Parallèlement, à l’intérieur, pour corriger les effets de sa politique d’ouverture envers les migrants, elle a laissé Thomas de Maizière, son Ministre de l’Intérieur, multiplier les contrôles et intensifier les expulsions. Et bien que le nombre d’actes hostiles aux immigrés provoqués par l’extrême-droite aient sensiblement augmenté (notamment en 2016), le parti « Alternative für Deutschland » (AfD) est en léger repli dans les derniers sondages (1).

Le budget de la défense : une pomme de discorde. – Dans l’espoir d’améliorer les relations avec Trump (les Etats-Unis sont le premier partenaire commercial de l’Allemagne), elle a prôné une augmentation du budget de la défense. Elle a même laissé s’installer une polémique entre ses partenaires du SPD, hostiles à une révision en hausse du budget de la défense et sa Ministre de la Défense, Ursula von der Leyen. Cette dernière est favorable au respect des critères définis, depuis 2014, dans le cadre de l’OTAN. Elle entend consacrer 2% du PIB à la défense et dépasser progressivement le budget actuel qui évolue autour de 1,2 et 1,4 % du PIB (1,7% en France).

Les critères de l’OTAN devraient être respectés par l’Allemagne d’ici à 2024, ce qui représenterait une augmentation -jugée irréaliste et irresponsable par Sigmar Gabriel- de l’ordre de 25 à 30 milliards par an du budget de la défense. « Est-ce qu’on imagine ce que signifie réellement qu’au centre de l’Europe, il y aurait un état qui dépenserait 60 milliards d’euros pour des dépenses liées à la défense ? », prévient Gabriel qui ajoute, songeur : « Avons-nous bien réfléchi à ce que nous voulons ? Voulons-nous réellement l’émergence, au cœur de l’Europe, d’une grande puissance militaire (l’Allemagne) ? En avons-nous réellement besoin ? »

Finalement, la campagne a, mine de rien, démarré. Les premières escarmouches ont eu lieu. Que donnera la suite ? Premier constat, le 26 Mars en Sarre !

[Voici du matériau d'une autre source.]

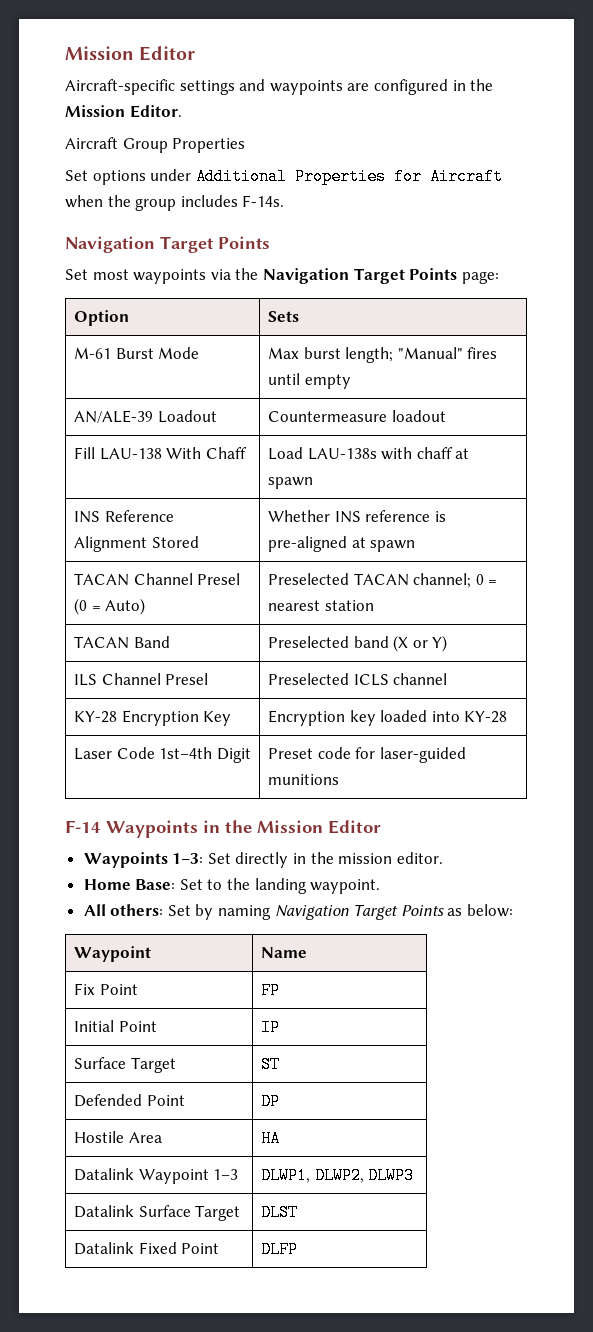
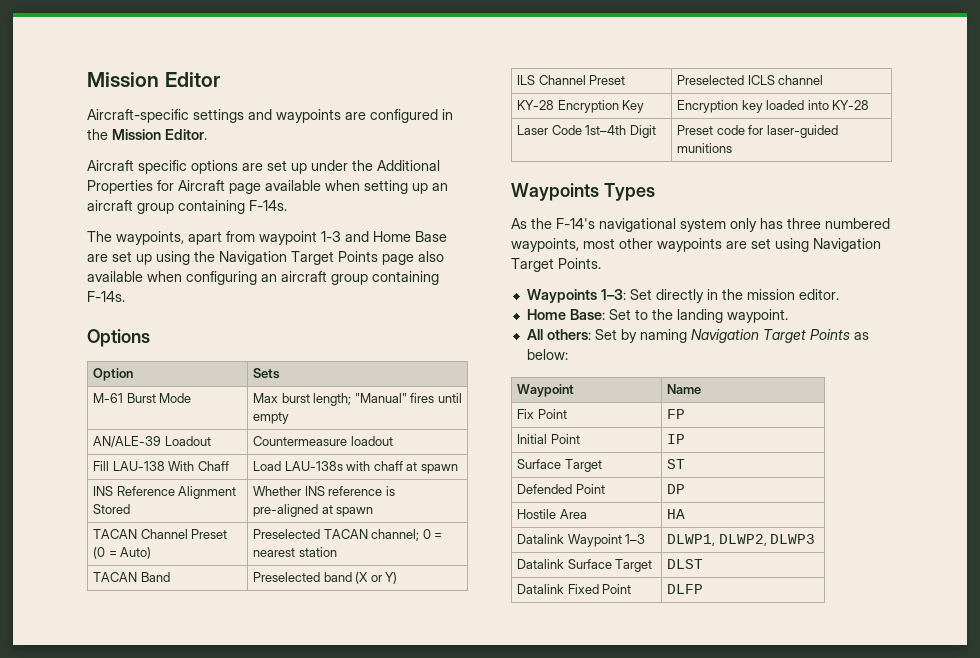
- Aircraft Group Properties
- Set options under Additional Properties for Aircraft when the group includes F-14s.
- Navigation Target Points
- Set most waypoints via the Navigation Target Points page:
+ Aircraft specific options are set up under the Additional Properties for Aircraft page available when setting up an aircraft group containing F-14s.
+ The waypoints, apart from waypoint 1-3 and Home Base are set up using the Navigation Target Points page also available when configuring an aircraft group containing F-14s.
+ Options
- TACAN Channel Presel (0 = Auto) | Preselected TACAN channel; 0 = nearest station
+ TACAN Channel Preset (0 = Auto) | Preselected TACAN channel; 0 = nearest station
- ILS Channel Presel | Preselected ICLS channel
+ ILS Channel Preset | Preselected ICLS channel
- F-14 Waypoints in the Mission Editor
+ Waypoints Types
+ As the F-14's navigational system only has three numbered waypoints, most other waypoints are set using Navigation Target Points.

(1) En 2016, l’Allemagne a enregistré 12.100 personnes (+300 par rapport à l’année précédente) ayant participé à des actions anti-immigrés. Parmi les partis d’extrême-droite, c’est le NPD, avec un peu plus de 5.000 membres, qui est le plus actif : la Cour Constitutionnelle de Karlsruhe, devant laquelle le Bundesrat avait réclamé l’interdiction du parti néo-nazi, avait estimé que certes le NPD défendait et prônait des « mesures anticonstitutionnelles et nazies », mais que son importance relative n’incitait pas encore à l’interdire. Si toutefois la situation de dangerosité devait évoluer, la Cour reviendrait sur son jugement et interdirait le parti.